On a pond the ice will expand and crowd into or slide up onto the shores. The movement may be considerable, and the causes and process may be analyzed as follows: As the underside of the sheet of ice is in contact with the water, it takes its temperature from the water and is constant at 32 Fahr. While the ice is thin the temperature through its entire thickness may be approximately the same, but as the ice grows thicker the top surface of the sheet gets more and more away from the influence of the water and is subjected to that of the air. As the air gets colder the upper surface contracts and cracks. Water enters the cracks and is immediately frozen.

Then when, as during a sunny day, the ice expands from the rise in temperature, it undoubtedly opens the same or additional cracks on the underside of the sheet which are in turn filled with water to be subsequently frozen. Thus the process may repeat itself with each marked fluctuation of temperature. The movement of the ice and the unequal resistance offered by different portions of the shore doubtless acts to increase the width of the cracks, or a portion of them, and this effect is in turn the cause of additional filling, freezing and movement.

The Boston Metropolitan Water Board made observations for some two months one winter on the motion of the ice around the shore of a pond. The pond was about 1/2 mile in diameter, the ice 12 in. to 15 in. thickness, the water level practically constant and the surface generally was free from snow. At seven or eight places around the pond distances were carefully measured between points on the shore and points opposite on the ice. During the period of about two months the points on the ice all moved toward the shore by amounts varying from 4 in. to 7 in., and apparently depending principally on the steepness of the bank and the amount of resistance that it offered. No attempt was made to measure the force exerted.

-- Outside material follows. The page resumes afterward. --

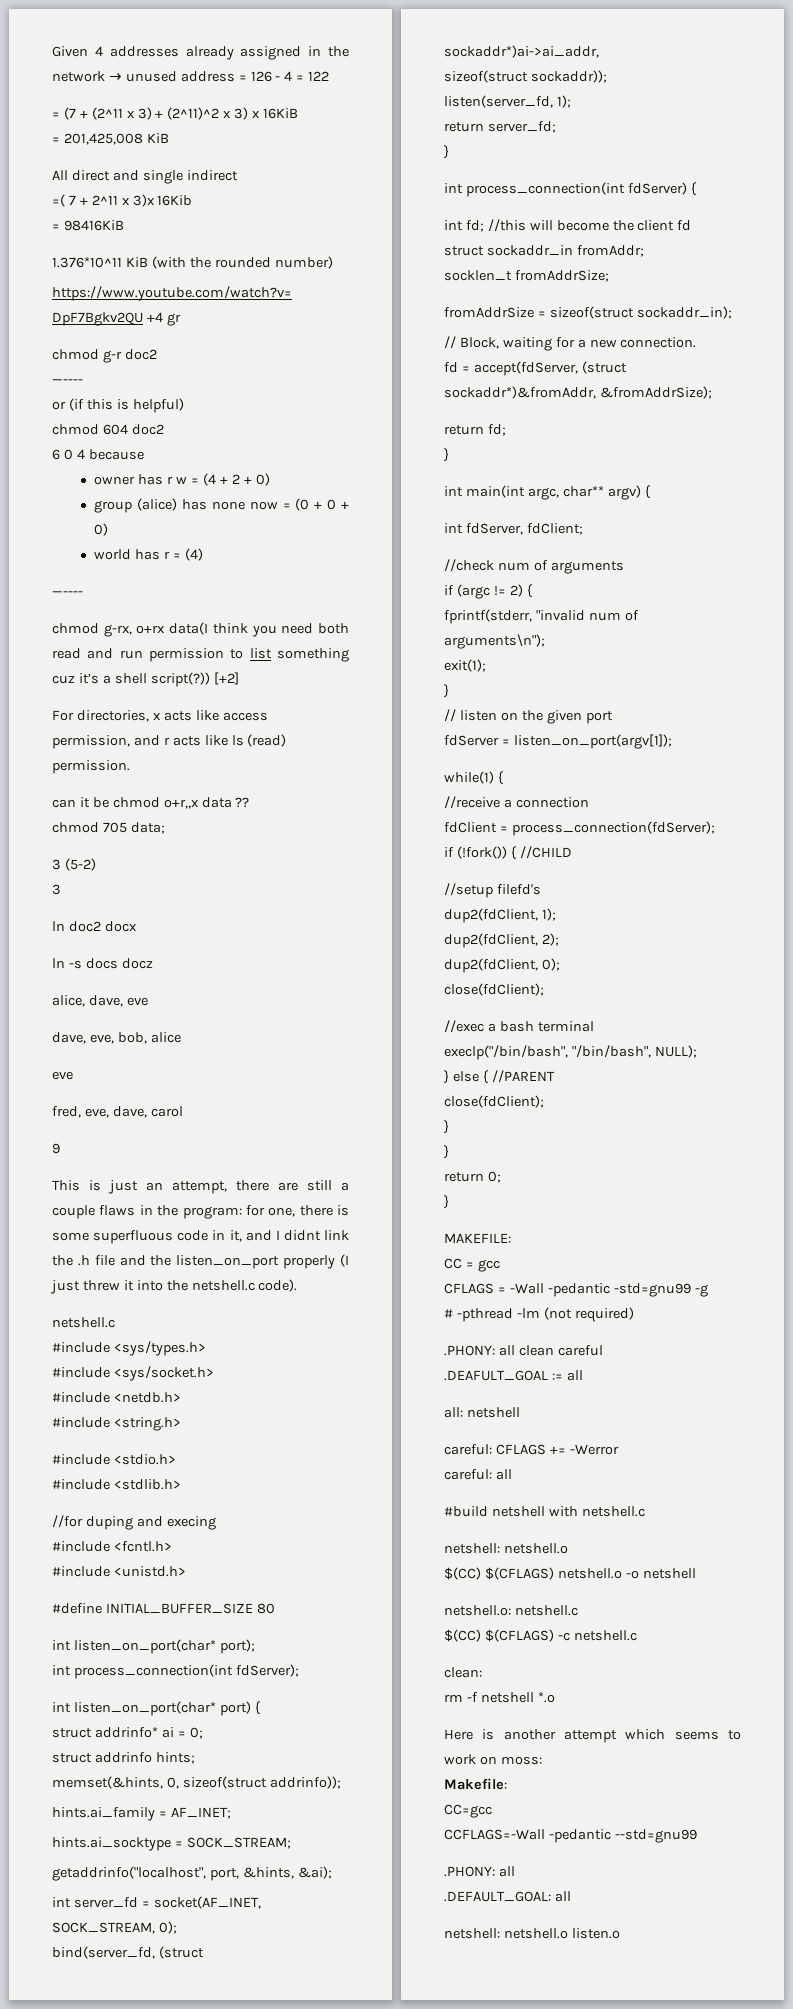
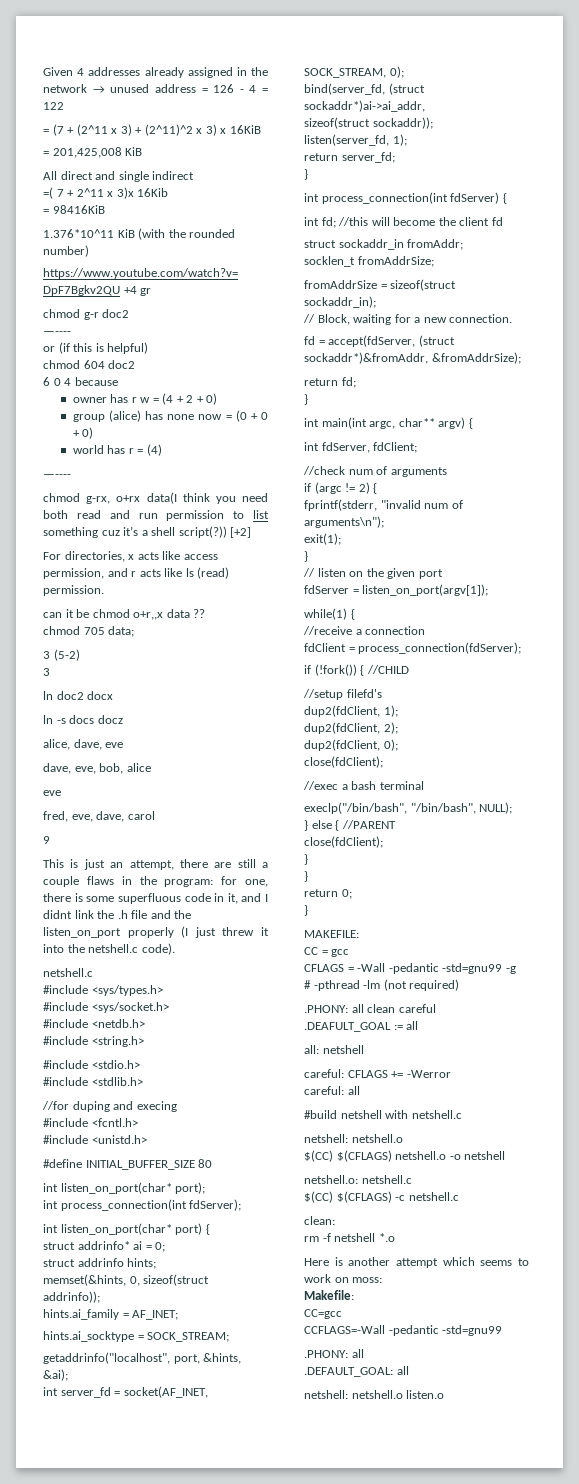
- CCFLAGS=-Wall -pedantic --std=gnu99
+ CCFLAGS=-Wall -pedantic -std=gnu99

Disregarding ice which is in motion as a sheet, which is subject to wave action or violent fluctuations of elevation, and considering only ice under such conditions that it may produce thrust as here discussed, it would be a fair statement of the case to say that if ice can ever exert a crushing thrust against a dam it could crush against itself. Yet this phenomenon was never observed and never will be. Ice moves into or slides up onto a shore simply because the shore offers less resistance to the ice than the ice itself offers to compression.

The experiments, as to crushing strength, noted above, also yielded figures varying from 6 per cent, to 30 per cent, as to amount of compression before crushing. Assuming any intermediate value we like as being applicable to an actual case, and assuming the worst possible location for the dam, it is almost impossible to conceive that the ice can exert more than a small fraction of its crushing strength as thrust against the dam. It should not be difficult to devise nor expensive to conduct under actual working conditions a series of experiments to ascertain: first, what the expansion of a field of ice would be; second, the amount of thrust that the ice could exert when confined between immovable opposing shores. In all probability the results of such experiments, though doubtless interesting, would show that an allowance for ice thrust is very seldom, if ever, necessary in the design of a masonry dam.